El trasfondo misógino que arrastra la ausencia de sexo oral

Que las mujeres hagan un esfuerzo y sacrificio mayor que los hombres a la hora de practicar sexo oral no es pura casualidad. El porno actual sigue siendo un reflejo de la estructura social en la que vivimos. Una sociedad en la que el hombre sigue estando por encima de la mujer, y en la que el hecho de que las mujeres practiquen más sexo oral arrastra una carga misógina sobre la sexualidad.

No es que todas las mujeres se vuelvan locas por meterse tu pene en la boca. Evidentemente a unas les gustará más y a otras menos, pero si la mayoría lo hacen es porque la sociedad les ha inculcado que una de sus 'tareas' como mujer es satisfacer al hombre. Al hombre, sin embargo, no se le ha infundado esa 'responsabilidad', y por tanto, muchas veces se lo ahorran si no es completamente necesario.

Por suerte, la sociedad también está cambiando y cada vez son más hombres los que ponen todo su empeño en comer coños y se enorgullecen de ello. Porque, ¿hay algo más bonito que satisfacer a la otra persona?

Del "Huele mal" al "Es que me tiene que gustar de verdad"

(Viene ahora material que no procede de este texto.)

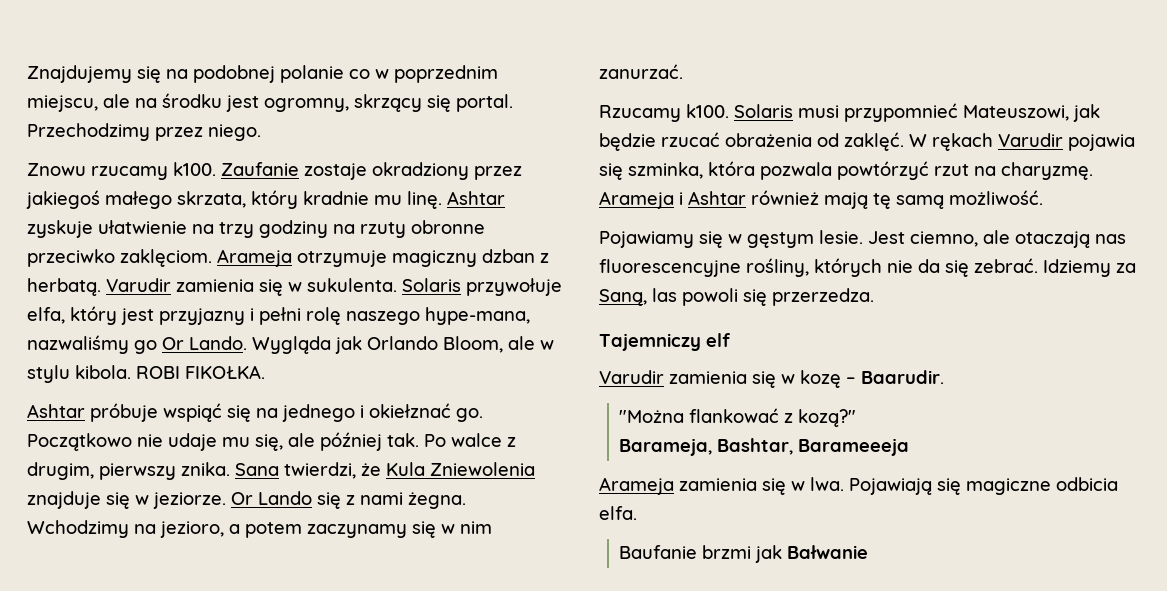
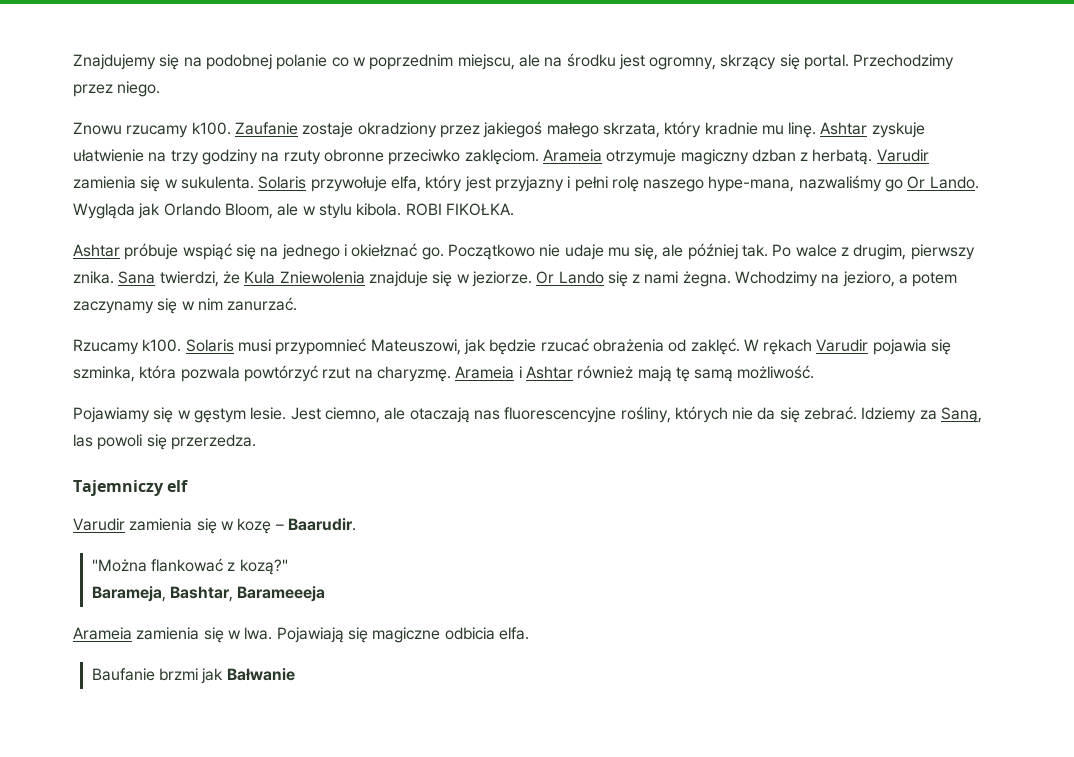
- Arameja otrzymuje magiczny dzban z herbatą.
+ Arameia otrzymuje magiczny dzban z herbatą.
- Arameja i Ashtar również mają tę samą możliwość.
+ Arameia i Ashtar również mają tę samą możliwość.
- Arameja zamienia się w lwa.
+ Arameia zamienia się w lwa.

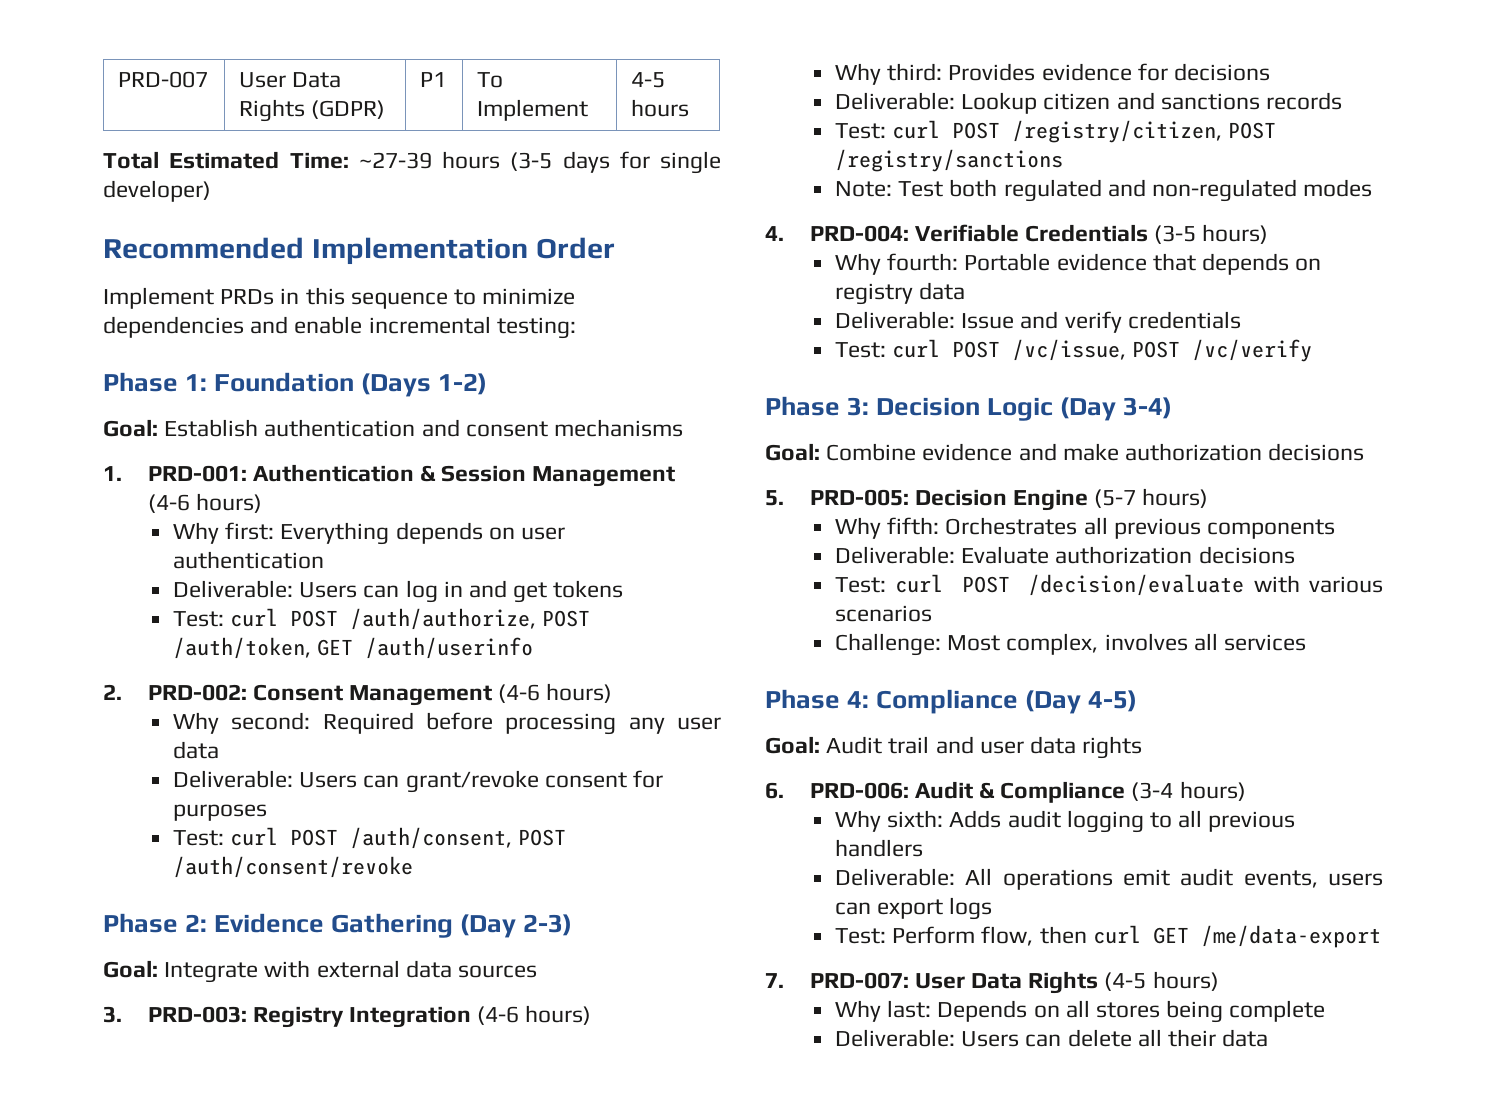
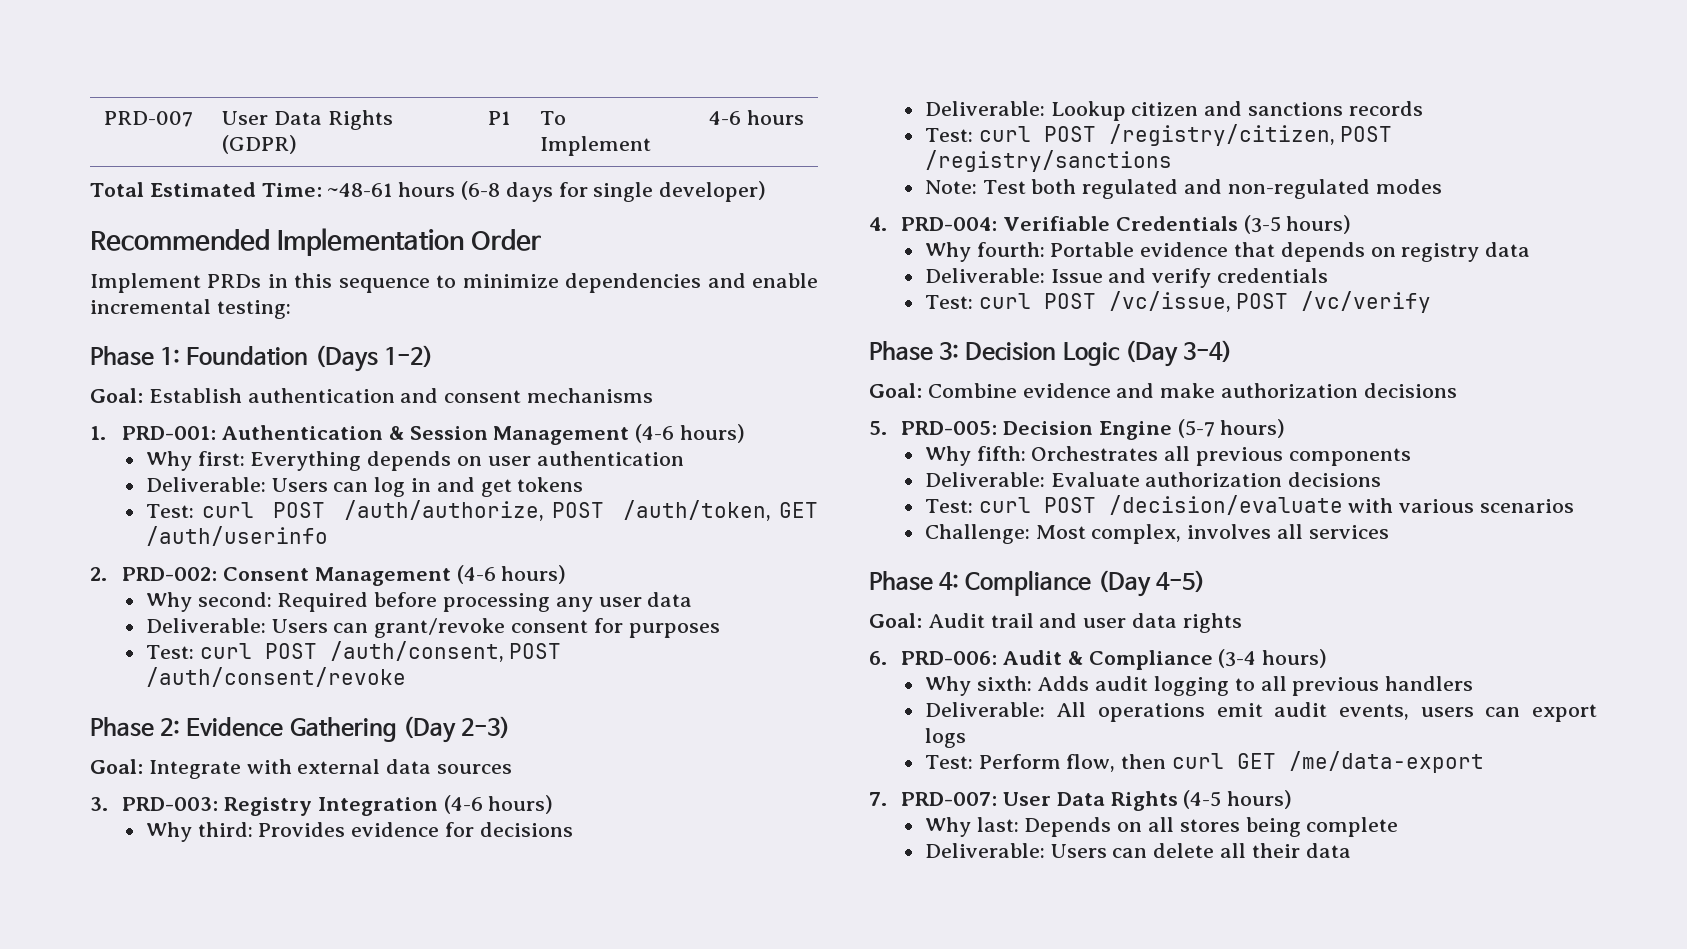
- PRD-007 | User Data Rights (GDPR) | P1 | To Implement | 4-5 hours
+ PRD-007 | User Data Rights (GDPR) | P1 | To Implement | 4-6 hours
- Total Estimated Time: ~27-39 hours (3-5 days for single developer)
+ Total Estimated Time: ~48-61 hours (6-8 days for single developer)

Resulta muy curioso cómo penetrar a una mujer (por delante o por detrás) no te genera ningún tipo de respeto, pero para practicarle sexo oral sí que necesitas más confianza o incluso tener algún tipo de sentimiento hacia esa persona. ¿Cómo puede ser que en tu cabeza sea más íntimo el acto de satisfacer a una mujer con sexo oral que el de la penetración, que involucra valores más profundos? Si te paras a pensarlo, no tiene ningún tipo de lógica ni sentido.

El "me da asco" o "huele mal" es sin duda la respuesta más común de los hombres que no bajan. ¿Acaso os creéis que nuestros penes saben a gloria? Es cierto que la estructura de una vagina es diferente, el flujo tiene un sabor peculiar y puede que el olor sea un poco más fuerte, pero nada que con higiene no se puede soportar. Dejad de presumir tanto de vuestros penes y vuestro aguante (que a nadie le interesa) y empezad a preocuparos más por ellas, por satisfacerlas y por ofrecer un buen sexo oral. Sed esos 'hombres' que tanto presumís ser, en lugar de lloriquear por el olor natural que desprende el flujo de una vagina.

En definitiva, o empiezas a comer coños, o empiezas a desarrollar otras maniobras sexuales para satisfacer a las mujeres. Pero como sigas así, te vas a quedar a dos velas. Las mujeres de hoy en día ya no se conforman, amigo.